お金の正しい判断基準のない社長の末路
会社にお金が残らない、会社のお金のことがよくわからない、財務が弱いと嘆く社長に共通する考え方として、「売上が増えれば、潰れない会社になる」があります。ほんとうに大事な考え方なので、あえて申し上げますと、「売上が増えれば、潰れない会社になる」という考え方は、間違いです。
会社が潰れるのは、売上が減った時ではありません。赤字決算になった時でもありません。会社が本当に潰れるのは、お金がなくなった時です。
つまり、「売上が増えれば、潰れない会社になる」のではないのです。あくまでも、「売上をつくる能力」とは全く異なる「お金を残す能力」、つまり「財務」こそが、事業永続のためのキーポイントなのです。
大企業であれば、あらゆる経営資源が潤沢にあるため、会社のお金のことをみる人、つまり、財務担当役員(CFO)を雇い入れて、その人にお金のことを任せるという選択ができます。
ところが、経営資源が乏しい中小企業、特に同族会社の多くは、財務機能が存在しません。したがって、財務を知らない社長は、「会社のお金の流れがわからない…」「なぜかお金が残らない…」「税金は税理士にいわれるがまま…」「借金は銀行にいわれるがまま…」の状態から、いつまで経っても抜け出すことができないのです。
その結果、多くの社長が「お金に対する正しい判断基準」を持たないまま、知らず知らずのうちに「時間」と「お金」を垂れ流し続けています。会社の事業規模にもよりますが、私がこれまでご支援してきた会社の多くが数千万円、ひどい場合は、億単位でお金を垂れ流し続けていたり、あるいは、眠らせていたりするのです。

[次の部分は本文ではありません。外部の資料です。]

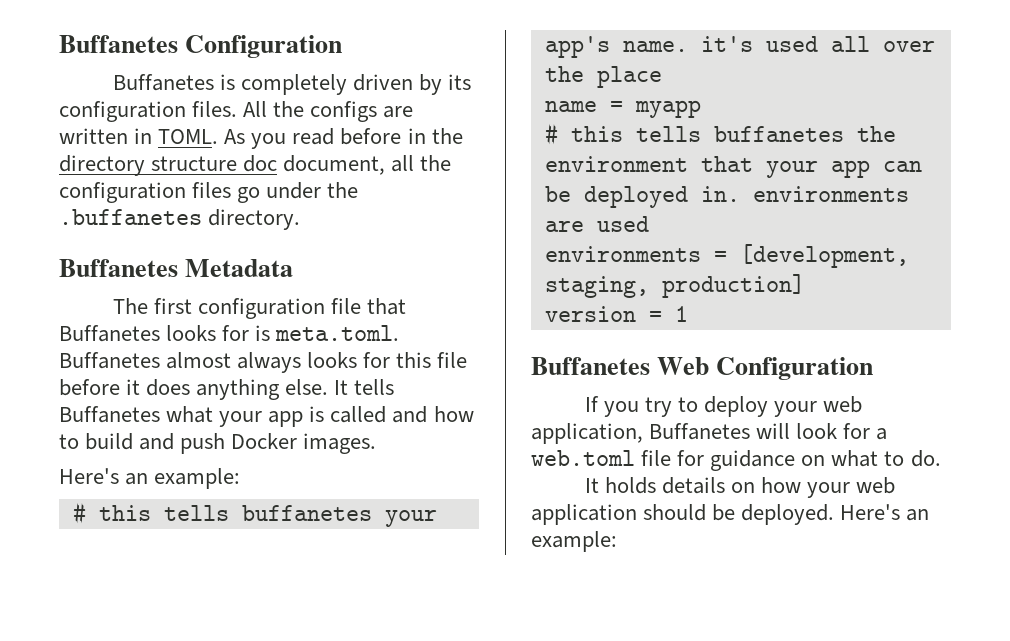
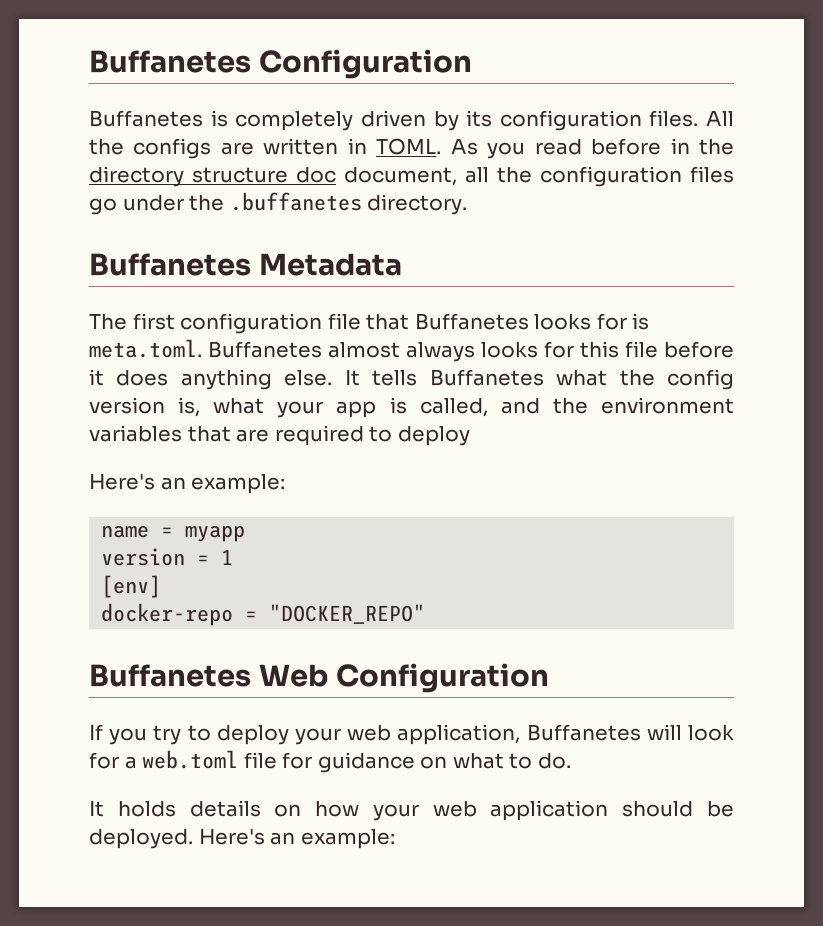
[219,406,474,427] [59,433,377,454] [59,468,241,489] [72,502,437,527] [544,36,935,58] [544,66,662,88] [544,100,701,118] [544,123,896,145] [544,156,922,178] [544,186,909,208] [544,216,649,232] [544,244,909,268] [544,274,805,298] your app is called and how to build and push Docker images. // Here's an example: // # this tells buffanetes your app's name. it's used all over the place // name = myapp // # this tells buffanetes the environment that your app can be deployed in. environments are used // environments = [development, staging, production] -> [619,369,735,390] [89,397,735,418] [89,425,470,446] [89,474,286,494] [101,525,246,542] the config version is, what your app is called, and the environment variables that are required to deploy // Here's an example: // name = myapp
(688, 314) none -> [101,575,162,598] [101,603,426,626] // [env] // docker-repo = "DOCKER_REPO"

つまり、社長自らが「お金に対する正しい判断基準」を知れば、失敗する確率を劇的に減らし、結果的に「儲かって、潰れない」「利益を出して、お金が残る」善循環が回り始めるのです。特に、事業規模が10億円を超えるような会社や、社歴が30年・50年と長い会社ほど、この「財務のチカラ」が大きく発揮できます。
「売上をあげる」ことは、社員全員のチカラが必要ですが、「お金を残す」ことは、社長の決断一つでできるのです。したがって、まずは、社長自身がその事実に気づくことが最も重要なことなのです。ただし、当然ながら、そこには、絶対的な手順と見落としてはいけない幾多のチェックポイントが存在します。
それに、よく「財務」と聞くと、「数字に強くなければいけない…」「経理や会計の知識がないと…」「決算書の本をたくさん読んできたけどやっぱりツマラナイ…」とアレルギー反応を示される方が多くいらっしゃるのも事実です。
ですが、社長にとって最も重要なことは、「会社のお金の正しい判断基準」を持つことです。色々な算式を覚えて計算したり、難しい会計の仕訳を切ったり、決算書を作成したりするような能力を持つこと自体は、まったくもって社長の仕事ではないのです。